Records contained in a dataset:
####################

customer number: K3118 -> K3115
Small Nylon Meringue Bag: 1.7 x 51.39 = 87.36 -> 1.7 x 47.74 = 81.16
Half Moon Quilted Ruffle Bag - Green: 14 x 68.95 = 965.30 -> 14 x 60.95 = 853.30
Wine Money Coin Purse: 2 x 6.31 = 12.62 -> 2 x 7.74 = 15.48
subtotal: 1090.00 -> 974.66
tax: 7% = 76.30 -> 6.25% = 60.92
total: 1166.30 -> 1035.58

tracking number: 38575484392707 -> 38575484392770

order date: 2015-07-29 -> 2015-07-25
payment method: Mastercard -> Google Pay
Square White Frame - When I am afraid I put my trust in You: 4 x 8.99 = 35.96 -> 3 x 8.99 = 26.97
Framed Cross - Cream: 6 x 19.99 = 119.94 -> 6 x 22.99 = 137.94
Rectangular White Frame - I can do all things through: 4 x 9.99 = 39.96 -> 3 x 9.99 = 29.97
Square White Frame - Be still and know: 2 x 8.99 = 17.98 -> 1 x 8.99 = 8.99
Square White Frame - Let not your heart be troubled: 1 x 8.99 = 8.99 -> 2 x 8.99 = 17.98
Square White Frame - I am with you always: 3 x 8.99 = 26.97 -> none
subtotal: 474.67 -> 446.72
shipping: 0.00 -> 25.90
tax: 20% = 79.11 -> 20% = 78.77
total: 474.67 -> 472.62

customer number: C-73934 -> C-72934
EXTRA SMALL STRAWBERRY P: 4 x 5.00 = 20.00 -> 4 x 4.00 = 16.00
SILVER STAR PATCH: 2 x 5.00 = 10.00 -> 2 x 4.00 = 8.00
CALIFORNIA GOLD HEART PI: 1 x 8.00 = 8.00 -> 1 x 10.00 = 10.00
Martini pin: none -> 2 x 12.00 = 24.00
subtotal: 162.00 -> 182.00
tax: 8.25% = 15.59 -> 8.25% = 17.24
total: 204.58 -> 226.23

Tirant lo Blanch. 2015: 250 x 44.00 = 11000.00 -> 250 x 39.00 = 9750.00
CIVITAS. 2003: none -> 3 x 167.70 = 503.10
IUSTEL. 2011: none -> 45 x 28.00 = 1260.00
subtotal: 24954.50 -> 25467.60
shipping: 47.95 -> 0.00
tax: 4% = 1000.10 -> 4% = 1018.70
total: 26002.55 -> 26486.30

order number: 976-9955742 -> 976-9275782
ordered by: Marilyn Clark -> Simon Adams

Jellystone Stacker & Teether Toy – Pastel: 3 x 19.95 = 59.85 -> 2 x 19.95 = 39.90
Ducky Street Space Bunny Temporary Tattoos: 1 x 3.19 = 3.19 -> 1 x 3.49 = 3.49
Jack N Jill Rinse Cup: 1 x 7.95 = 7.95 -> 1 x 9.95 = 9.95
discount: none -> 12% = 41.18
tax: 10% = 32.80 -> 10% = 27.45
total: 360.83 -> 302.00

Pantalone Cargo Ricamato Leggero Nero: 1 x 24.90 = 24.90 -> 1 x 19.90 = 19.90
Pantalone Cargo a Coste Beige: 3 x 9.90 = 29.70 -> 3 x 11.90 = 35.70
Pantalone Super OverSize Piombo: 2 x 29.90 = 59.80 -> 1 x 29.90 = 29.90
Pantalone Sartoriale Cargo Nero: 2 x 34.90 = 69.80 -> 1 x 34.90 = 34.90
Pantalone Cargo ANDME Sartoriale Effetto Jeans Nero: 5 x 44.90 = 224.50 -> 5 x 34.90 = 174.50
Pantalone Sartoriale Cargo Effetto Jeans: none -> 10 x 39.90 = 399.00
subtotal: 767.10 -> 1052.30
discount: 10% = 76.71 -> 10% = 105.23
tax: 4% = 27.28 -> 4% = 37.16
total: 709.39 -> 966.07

####################

#### WORK INSTRUCTIONS:
Please give the records again exactly as they are.

#### OUTPUT FOR THIS TASK:
customer number: K3118 -> K3115
Small Nylon Meringue Bag: 1.7 x 51.39 = 87.36 -> 1.7 x 47.74 = 81.16
Half Moon Quilted Ruffle Bag - Green: 14 x 68.95 = 965.30 -> 14 x 60.95 = 853.30
Wine Money Coin Purse: 2 x 6.31 = 12.62 -> 2 x 7.74 = 15.48
subtotal: 1090.00 -> 974.66
tax: 7% = 76.30 -> 6.25% = 60.92
total: 1166.30 -> 1035.58

tracking number: 38575484392707 -> 38575484392770

order date: 2015-07-29 -> 2015-07-25
payment method: Mastercard -> Google Pay
Square White Frame - When I am afraid I put my trust in You: 4 x 8.99 = 35.96 -> 3 x 8.99 = 26.97
Framed Cross - Cream: 6 x 19.99 = 119.94 -> 6 x 22.99 = 137.94
Rectangular White Frame - I can do all things through: 4 x 9.99 = 39.96 -> 3 x 9.99 = 29.97
Square White Frame - Be still and know: 2 x 8.99 = 17.98 -> 1 x 8.99 = 8.99
Square White Frame - Let not your heart be troubled: 1 x 8.99 = 8.99 -> 2 x 8.99 = 17.98
Square White Frame - I am with you always: 3 x 8.99 = 26.97 -> none
subtotal: 474.67 -> 446.72
shipping: 0.00 -> 25.90
tax: 20% = 79.11 -> 20% = 78.77
total: 474.67 -> 472.62

customer number: C-73934 -> C-72934
EXTRA SMALL STRAWBERRY P: 4 x 5.00 = 20.00 -> 4 x 4.00 = 16.00
SILVER STAR PATCH: 2 x 5.00 = 10.00 -> 2 x 4.00 = 8.00
CALIFORNIA GOLD HEART PI: 1 x 8.00 = 8.00 -> 1 x 10.00 = 10.00
Martini pin: none -> 2 x 12.00 = 24.00
subtotal: 162.00 -> 182.00
tax: 8.25% = 15.59 -> 8.25% = 17.24
total: 204.58 -> 226.23

Tirant lo Blanch. 2015: 250 x 44.00 = 11000.00 -> 250 x 39.00 = 9750.00
CIVITAS. 2003: none -> 3 x 167.70 = 503.10
IUSTEL. 2011: none -> 45 x 28.00 = 1260.00
subtotal: 24954.50 -> 25467.60
shipping: 47.95 -> 0.00
tax: 4% = 1000.10 -> 4% = 1018.70
total: 26002.55 -> 26486.30

order number: 976-9955742 -> 976-9275782
ordered by: Marilyn Clark -> Simon Adams

Jellystone Stacker & Teether Toy – Pastel: 3 x 19.95 = 59.85 -> 2 x 19.95 = 39.90
Ducky Street Space Bunny Temporary Tattoos: 1 x 3.19 = 3.19 -> 1 x 3.49 = 3.49
Jack N Jill Rinse Cup: 1 x 7.95 = 7.95 -> 1 x 9.95 = 9.95
discount: none -> 12% = 41.18
tax: 10% = 32.80 -> 10% = 27.45
total: 360.83 -> 302.00

Pantalone Cargo Ricamato Leggero Nero: 1 x 24.90 = 24.90 -> 1 x 19.90 = 19.90
Pantalone Cargo a Coste Beige: 3 x 9.90 = 29.70 -> 3 x 11.90 = 35.70
Pantalone Super OverSize Piombo: 2 x 29.90 = 59.80 -> 1 x 29.90 = 29.90
Pantalone Sartoriale Cargo Nero: 2 x 34.90 = 69.80 -> 1 x 34.90 = 34.90
Pantalone Cargo ANDME Sartoriale Effetto Jeans Nero: 5 x 44.90 = 224.50 -> 5 x 34.90 = 174.50
Pantalone Sartoriale Cargo Effetto Jeans: none -> 10 x 39.90 = 399.00
subtotal: 767.10 -> 1052.30
discount: 10% = 76.71 -> 10% = 105.23
tax: 4% = 27.28 -> 4% = 37.16
total: 709.39 -> 966.07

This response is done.